Anfitriões improváveis

Paróquias, centros sociais e institutos religiosos. A maioria das organizações da sociedade civil que vão receber refugiados têm experiência na área social. Mas entre as 80 instituições que já estão a postos para alojar 420 pessoas há também sociedades de advogados (como a Campos Ferreira, Sá Carneiro & Associados) psicólogos (empresa Despertar), colégios, uma agência…

Inácio Roseira e os colegas que trabalham na Nomat, uma agência de viagens de aventura, conhecem bem alguns países de onde têm fugido milhares de refugiados. A “sensibilidade cultural, religiosa e tolerância” que dizem ter adquirido nestas viagens terá sido determinante para serem aceites como instituição anfitriã pela Plataforma de Apoio aos Refugiados (PAR), organização que está a coordenar os esforços da sociedade civil.

O grupo informal de 20 trabalhadores vai assumir os encargos do alojamento e a integração de cinco pessoas no Porto. “Vamos alugar um apartamento e assegurar alimentação, roupa, etc. Acreditamos que seremos capazes de integrar esta família na cultura portuguesa”, disse ao SOL Inácio Roseira, acrescentando que o grupo de amigos está também preparado para orientar os refugiados na procura de trabalho, serviços de saúde e educação. Para já, vão receber a formação disponibilizada pela PAR e aguardar, expectantes, o contacto das autoridades. A missão é desafiante, reconhece Inácio Roseira, mas a motivação é grande: “Será uma forma de retribuirmos o que estes países nos têm dado”.

Foi a mesma vontade de ajudar que levou a Cáritas da Sertã a coordenar esforços locais para acolher durante dois anos três famílias de refugiados. Uma ficará numa casa da família do padre, outra numa habitação desocupada de uma família da paróquia e a terceira numa antiga escola primária que está a ser reabilitada pela autarquia para acolher pessoas em situações de emergência.

“Vamos assumir os encargos em conjunto com outras organizações”, explica ao SOL o padre Lúcio Nunes, da Cáritas da Sertã. A alimentação será assumida pela misericórdia, a assistente social pela Cáritas, as despesas da luz pelos proprietários. O sacerdote reconhece dificuldades laborais no meio rural, e até alguma “desconfiança e receio já manifestada pela população”, mas acredita que tudo será feito para apoiar estas famílias.

No Montijo, as 18 pessoas que a Fundação COI acolherá ficarão alojadas no mesmo bairro, perto da escola primária e das unidades de saúde. “São uns apartamentos equipados que serviam outra resposta social e que agora estão desocupados”, explicou ao SOL, Carlos Taleço, presidente do da fundação.
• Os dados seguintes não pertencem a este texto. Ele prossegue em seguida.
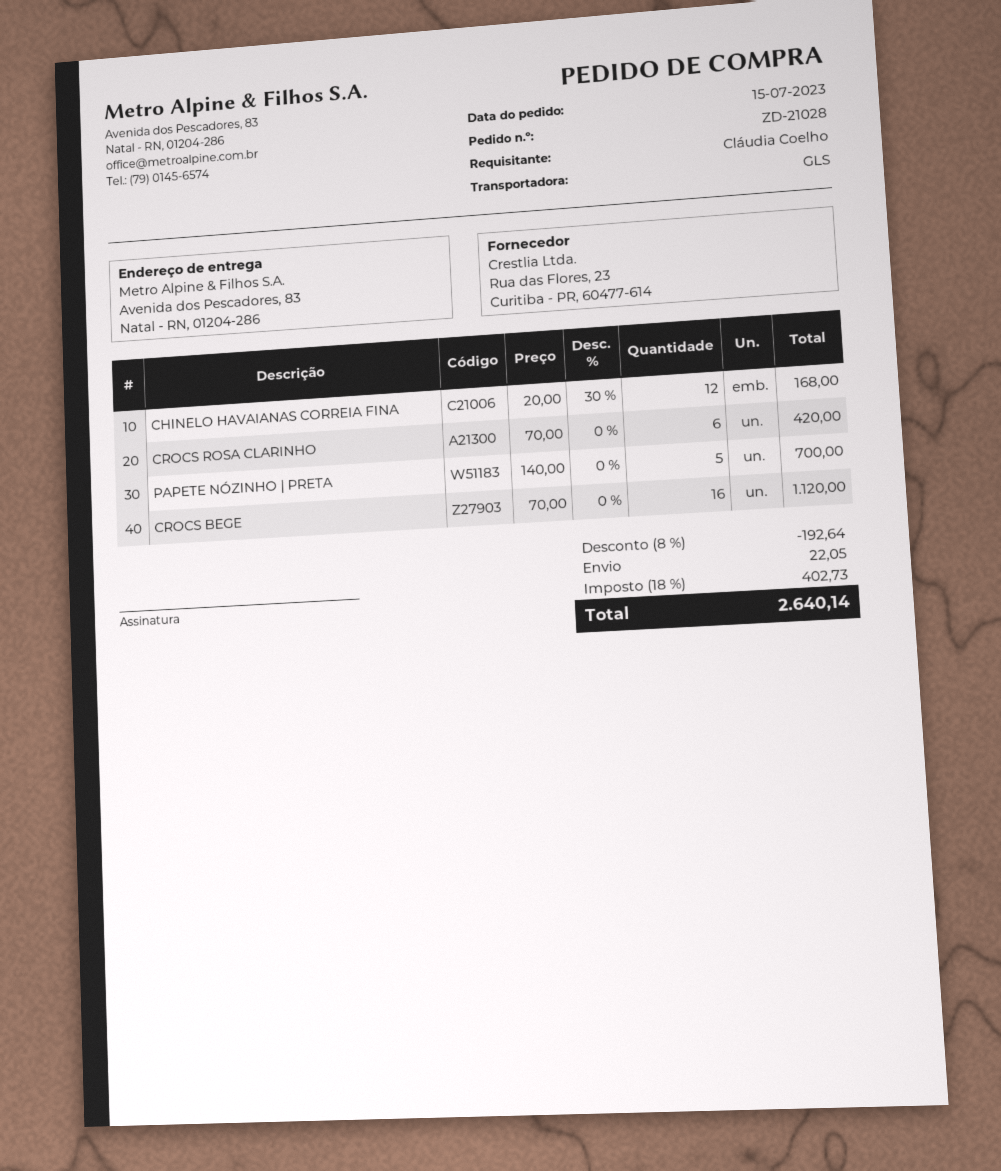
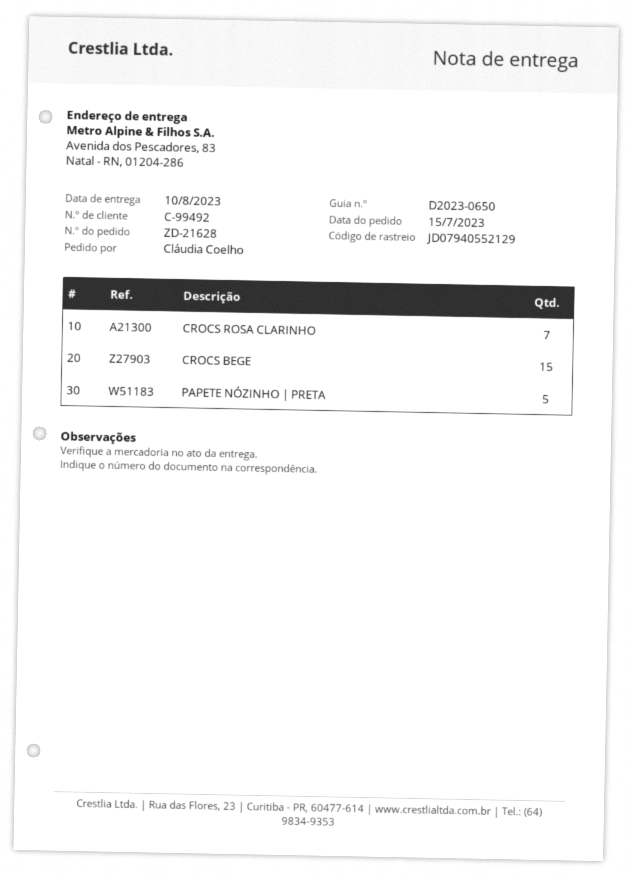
order number: ZD-21028 -> ZD-21628
CHINELO HAVAIANAS CORREIA FINA: 12 -> none
CROCS ROSA CLARINHO: 6 -> 7
CROCS BEGE: 16 -> 15

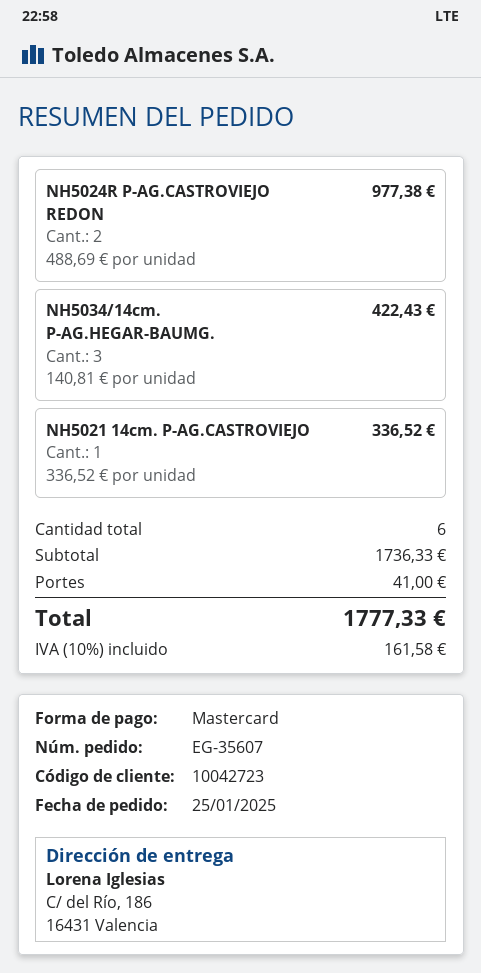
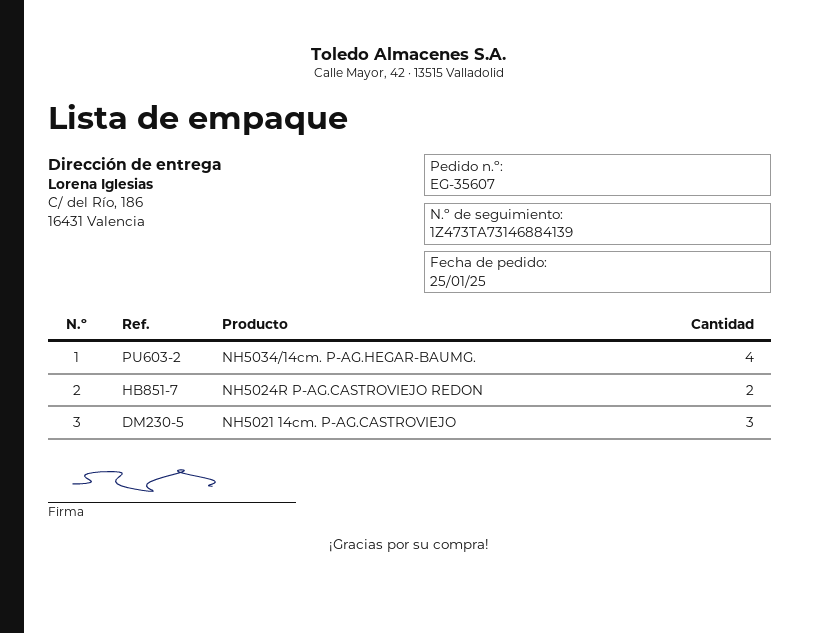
NH5034/14cm. P-AG.HEGAR-BAUMG.: 3 -> 4
NH5021 14cm. P-AG.CASTROVIEJO: 1 -> 3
O facto de esta ter uma vasta obra social, e parcerias com as entidades de emprego e formação profissional, também será uma mais valia para estas famílias, acredita este responsável.

SEF diz que atraso é dos centros de triagem na Europa

A maioria das instituições já inscritas na PAR Famílias são institutos religiosos (26%), fundações e associações (25%) e instituições de solidariedade social (19%). Mas também há juntas de freguesia, lares e colégios, como os Maristas de Carcavelos. Há um grande peso de organizações católicas – como os Salesianos que receberão uma família num apartamento na Amadora – mas a instituição que mais pessoas está disponível para acolher no imediato é a Fundação Islâmica de Palmela, que tem casa para 56 pessoas.

Os recursos para apoiar os 4.500 refugiados da Síria, Eritreia e Iraque estão a ser constantemente atualizados pelo Serviço de Estrangeiros e Fronteiras – coordenador da equipa interministerial – e incluem entidades públicas, privadas e do setor solidário. A PAR está a gerir os recursos da sociedade civil. Feito o levantamento das instituições anfitriãs, estas começarão agora a ser validadas por grupos locais, explica ao SOL o SEF. E a receber formação em ética do acolhimento e trauma.

A principal dúvida prende-se com a data de chegada dos primeiros refugiados, prevista para o início de outubro e constantemente adiada. O presidente da PAR, Rui Marques, criticou há dias a “lentidão e paralisia das instâncias europeias”. Fonte oficial da Comissão Europeia garante ao SOL que todos os passos para a recolocação de refugiados são coordenados entre os países onde estes estão (Itália e Grécia) e os que os vão acolher. “É um processo de coordenação bilateral que é demorado e o qual a Comissão Europeia se limita a acompanhar”.

O SEF diz que é o moroso processo de identificação das pessoas que está a atrasar o processo. Mas sublinha que “nos centros de triagem apenas estão as autoridades de Itália e da Grécia e as agências europeias (EASO e FRONTEX), pelo que os Estados-membros não têm acesso ao que se está a passar no terreno”. Os dois oficiais de ligação portugueses destacados para o processo nem sequer estarão no local, mas em Atenas e em Roma.